Linda Gauthier, présidente du RAPLIQ ne cache pas son intention; elle espère, par ce geste, réparer ce qu'elle considère comme étant une injustice.
« Quand la SDAMR a fait ce concours-là au printemps, je pense que c'était pour remercier les restaurateurs qui ont été contraints de refaire leurs aménagements. Malgré l'aide financière de l'arrondissement Le Plateau-Mont-Royal, cela a dû se faire à perte pour certains. La raison de ces travaux n'était pas de rendre les terrasses plus belles, mais bien de les rendre accessibles », fait-elle valoir.
Elle ne comprend donc pas pourquoi les lauréats de ce concours ne sont pas les propriétaires des structures les plus accessibles et questionne le mode d'attribution des prix, qui, selon elle, favorise ce qu'elle qualifie de «clique» de la SDAMR. Elle déplore aussi qu'aucun représentant à mobilité réduite n'ait fait partie du jury sélectionné pour évaluer les différentes installations.
« On n'a pas été consultés du tout. Il y a eu des démarches pour trouver des membres du jury parmi la population. Nous sommes trois membres du RAPLIQ à avoir posé notre candidature et aucune n'a été retenue », soutient-elle.
Tempête dans un verre d'eau?
Du côté de la SDAMR, on dit ne pas comprendre l'origine de cet imbroglio. Charles-Olivier Mercier, directeur des services aux membres, de l’aménagement et du développement durable soutient qu'il ne s'agissait que d'une simple promotion commerciale. Le but était de demander à un jury d'identifier leurs terrasses préférées.

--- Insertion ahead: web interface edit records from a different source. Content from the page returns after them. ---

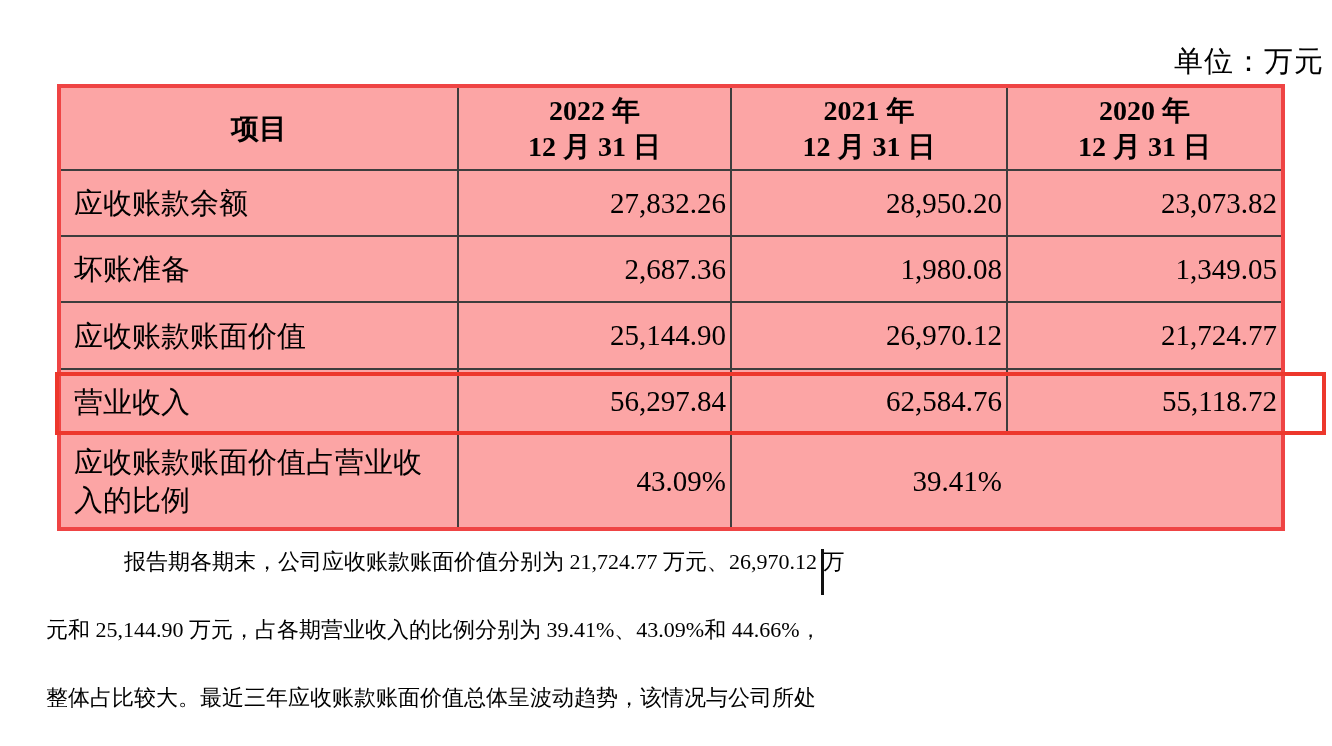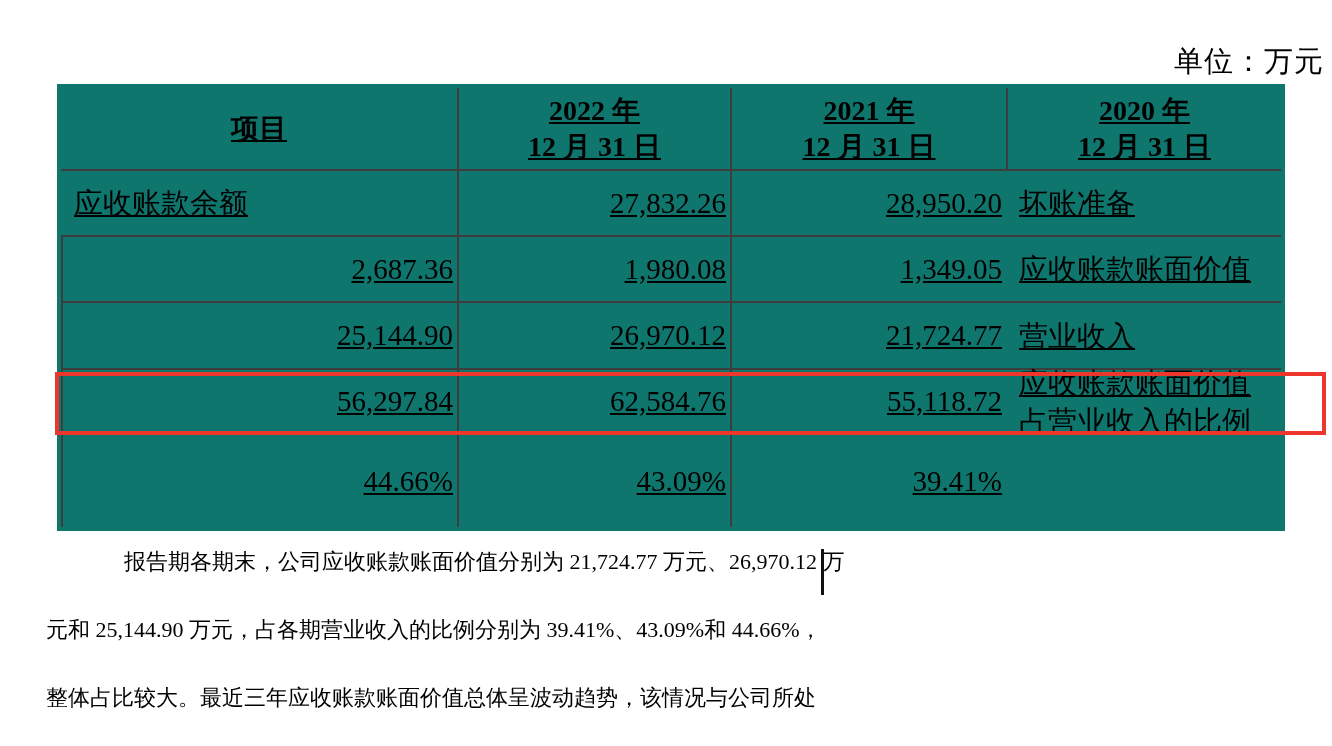--- a/index.html
+++ b/index.html
@@ -8,26 +8,25 @@
     font-family:"Liberation Serif","DejaVu Serif",serif;color:#000;
     overflow:hidden;
   }
   .unit-label{
     position:absolute;top:42px;right:8px;font-size:29px;letter-spacing:1px;
     font-family:"Liberation Serif","DejaVu Serif",serif;
   }
   
   .fin-table{
     position:absolute;left:57px;top:84px;width:1228px;height:447px;
-    border:4px solid #0f766e;box-sizing:border-box;
+    border:4px solid #ef4444;box-sizing:border-box;
     display:grid;
     grid-template-columns:396px 273px 276px 1fr;
     grid-template-rows:81px 66px 66px 67px 65px 1fr;
-    background:#0f766e;
-    text-decoration:underline;
+    background:#fca5a5;
   }
   .cell{
     display:flex;align-items:center;box-sizing:border-box;
     border-left:2px solid #3d3d3d;border-top:2px solid #3d3d3d;
     font-size:29px;
   }
   .cell.nl{border-left:none;}
   .cell.nt{border-top:none;}
   .cell.head{
     flex-direction:column;justify-content:center;font-weight:bold;
@@ -75,38 +74,38 @@
       <span>12 月 31 日</span>
     </div>
     <div class="cell head nt">
       <span>2020 年</span>
       <span>12 月 31 日</span>
     </div>
 
     <div class="cell label nl">应收账款余额</div>
     <div class="cell value">27,832.26</div>
     <div class="cell value">28,950.20</div>
+    <div class="cell value">23,073.82</div>
 
     <div class="cell label nl">坏账准备</div>
     <div class="cell value">2,687.36</div>
     <div class="cell value">1,980.08</div>
     <div class="cell value">1,349.05</div>
 
     <div class="cell label nl">应收账款账面价值</div>
     <div class="cell value">25,144.90</div>
     <div class="cell value">26,970.12</div>
     <div class="cell value">21,724.77</div>
 
     <div class="cell label nl">营业收入</div>
     <div class="cell value">56,297.84</div>
     <div class="cell value">62,584.76</div>
     <div class="cell value">55,118.72</div>
 
     <div class="cell label nl">应收账款账面价值占营业收入的比例</div>
-    <div class="cell value">44.66%</div>
     <div class="cell value">43.09%</div>
     <div class="cell value">39.41%</div>
 
   </div>
 
   <div class="highlight-box"></div>
 
   <div class="paragraph">
     <div class="pline indent">报告期各期末，公司应收账款账面价值分别为 21,724.77 万元、26,970.12 万</div>
     <div class="pline">元和 25,144.90 万元，占各期营业收入的比例分别为 39.41%、43.09%和 44.66%，</div>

« Il s'agit d'une micropromotion visant à mettre un secteur de l'avenue du Mont-Royal en valeur. Au début de la saison estivale, ce sont les terrasses qu'on a mises de l'avant. C'est une petite compétition entre nos terrassiers. Le jury était composé de trois citoyens sélectionnés au hasard parmi les candidatures reçues, d'un spécialiste en design et aménagement ainsi que d'un représentant de Tourisme Montréal », indique-t-il.
Selon lui, le jury a été invité à se prononcer en fonction de différents critères tels que l'aménagement, la convivialité, l'ambiance, la configuration, etc. L'accessibilité universelle, quoiqu'intimement liée à ces critères, n'en était pas un en-soi. Il affirme que l'exercice, qui se voulait une activité ludique, a néanmoins été fait avec rigueur.
« Aucune terrasse n'a été brimée ou mise de côté. L'accessibilité n'était pas un critère central pour le jury. Ce n'était pas ça le but. Nous sommes une association commerciale qui cherche simplement à faire découvrir l'avenue du Mont-Royal. Une de nos forces, je crois, ce sont nos terrasses. On en est fier. On a voulu mettre ça en valeur en se détachant des cadres politique et urbanistique. Notre clientèle n’en a rien à cirer du changement réglementaire », a indiqué le porte-parole de la SDAMR, visiblement irrité.
M. Mercier en a aussi profité pour dire que le cadre normatif relatif à l'accessibilité des terrasses a été « appliqué rigoureusement par tous les restaurateurs » et que malgré tout, des modifications devraient être apportées à certaines installations dès la prochaine saison pour satisfaire les demandes du RAPLIQ.
« À leur grande surprise, ils devraient obtenir mieux que ce qu'ils ont demandé », a-t-il déclaré.